El populismo no es un régimen político ni un eufemismo para decir autoritarismo o totalitarismo. Es, sencillamente, un estilo de gobierno en el que el líder político considera innecesarias las organizaciones e instituciones intermedias entre su voluntad y la voluntad del pueblo, que a su modo de ver son la misma. En concreto, al populista le encantan los ejercicios de democracia directa y se siente cómodo cuando se comunica con las masas, en vivo, espacios donde también suele legitimar muchas de sus decisiones. Le molestan los contrapesos, sobre todo los jueces (a los que tacha de antidemocráticos, puesto que nadie vota por ellos) y las instituciones en general, pues representan lo contrario del poder personalizado, carismático. El populista, en su mente, es siempre un caudillo. Y uno muy democrático. Puede ser de izquierda, de derecha o ambivalente, puesto que cambia su discurso conforme demandan las necesidades políticas del momento; eso sí, cuando cambia de opinión, siempre puede decir que es el pueblo quien le ordenó hacer lo contrario de lo que dijo y, pues, donde manda capitán, no gobierna marinero. Pero cuando se aferra a alguna decisión, por más costosa o dañina que resulte, el argumento es el mismo; es el pueblo quien le ha ordenado mantenerse firme, no ceder ni a la realidad. En eso radica el atractivo y la facilidad del populista para ser necio, voluble, incongruente o autoritario. Nunca es él, es el pueblo que lo usa como brazo ejecutor de la voluntad popular.
De lo anterior se desprende que el populista tiene una relación complicada, de amor y odio, con las leyes y en particular con las cartas constitucionales. Su sumisión a las leyes es total cuando sus operadores jurídicos incondicionales tienen amplio margen para interpretarla y adecuarla a las necesidades del proyecto político. Le son sumamente incómodas cuando es sistema judicial es autónomo y sus decisiones son del dominio público (como le ha sucedido, por ejemplo, a Donald Trump con sus órdenes ejecutivas, vetadas por jueces de condados marginales, sin mayor trascendencia). Con la Constitución Política el asunto es más complicado, puesto que además de ser norma jurídica fundamental, es el texto político programático por excelencia.
Me explico. Nótese que hasta aquí no hemos dicho que el populista sea inherentemente bueno ni malo; de hecho, su estilo de gobierno no prejuzga, en principio, sobre el contenido de sus decisiones ni sobre la nobleza de sus intenciones. Puede ser, como seguro lo han sido muchos, muy bien intencionado. Lo que caracteriza a un gobernante de este tipo es su visión. No su capacidad de ejecución, ni mucho menos sus conocimientos en alguna rama específica de gobierno; puede no tener ninguno. Pero siempre tiene una visión vigorosa, muy ambiciosa, de lo que se puede hacer con el poder, teniendo voluntad política y el respaldo de la gente.

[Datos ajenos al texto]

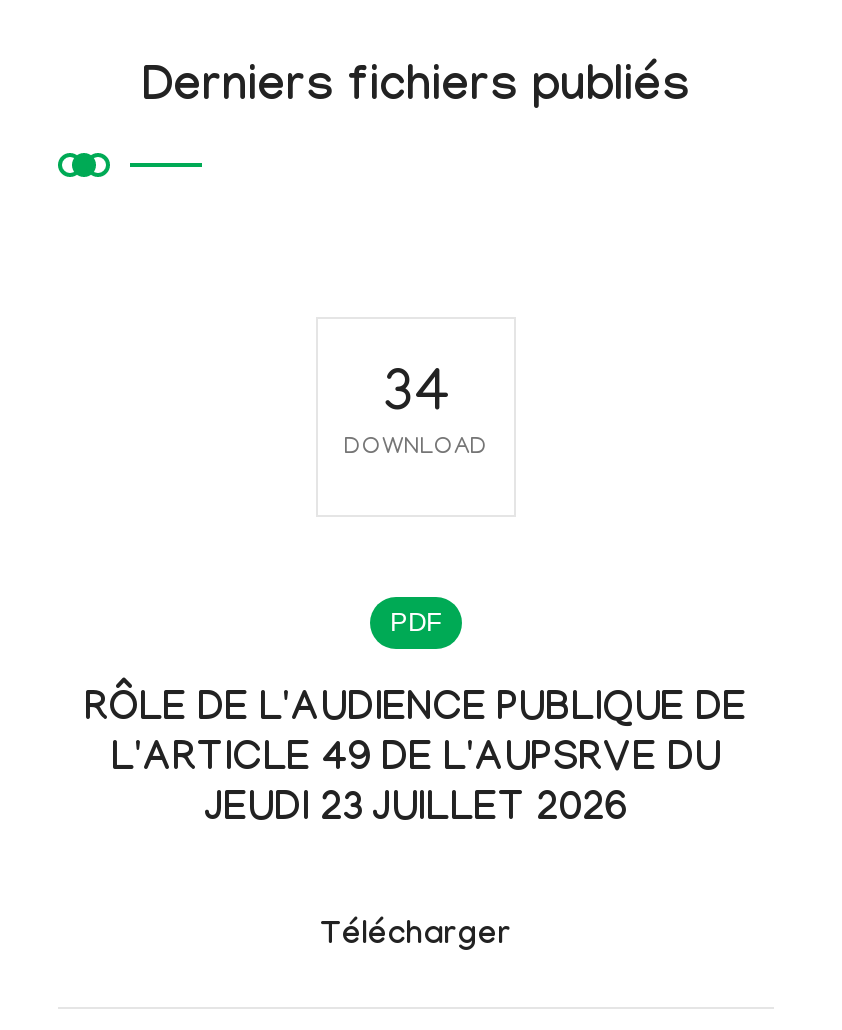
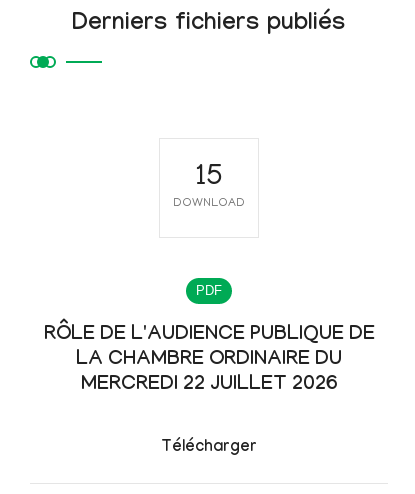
[383,366,449,432] 34 -> [196,162,222,195] 15
[111,740,721,838] L'ARTICLE 49 DE L'AUPSRVE DU | JEUDI 23 JUILLET 2026 -> [76,349,342,398] LA CHAMBRE ORDINAIRE DU | MERCREDI 22 JUILLET 2026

Así, la Constitución es para el populista mucho más que un instrumento legal, pues resalta para él su naturaleza de futuro posible, de declaración de principios nacionales contenidos en ella. Por eso es muy raro que un populista no quiera cambiar la constitución, sobre todo en un país donde las reformas a la carta magna son cosa de todos los días. Pero así como simpatiza con algunas partes de la Constitución (sobre todo con aquellas partes menos técnicas, de epopeya jurídica, idealista y revolucionaria), desprecia la parte estrictamente regulatoria, técnica. Se entiende, pues normalmente la parte programática permite dar vuelo a la imaginación política, mientras que la regulatoria es casi siempre prohibitiva, de límites impuestos al poder público. Y dentro de los límites, nada más molesto que el derecho procesal constitucional. Ese que permite a los jueces hacer una valoración de cualquier acto de autoridad y suspenderlo o invalidarlo si contraviene las normas constitucionales. Esto representa una humillación especialmente amarga para el gobernante, puesto que utilizan el documento que encarna la voluntad colectiva por antonomasia (la Constitución) para impedir que él realice la voluntad general actual, presente. Lo ve como una insolencia de los leguleyos hacia la verdadera soberanía popular.
Por eso, cuando los jueces o los litigantes o los otros poderes comienzan a utilizar recursos legales para impedir que se realice la visión del populista, normalmente este opta por llevar las cosas a un punto crítico, al colapso del gobierno y del Estado y aprovechar esa parálisis para convocar a un nuevo Congreso Constituyente. Para que haya una armonización plena entre la voluntad popular legislativa, y la ejecutiva, osea la de él, osea la del pueblo. ¿Confuso? Un poco, pero no para ese tipo de políticos. Para ellos siempre es muy claro.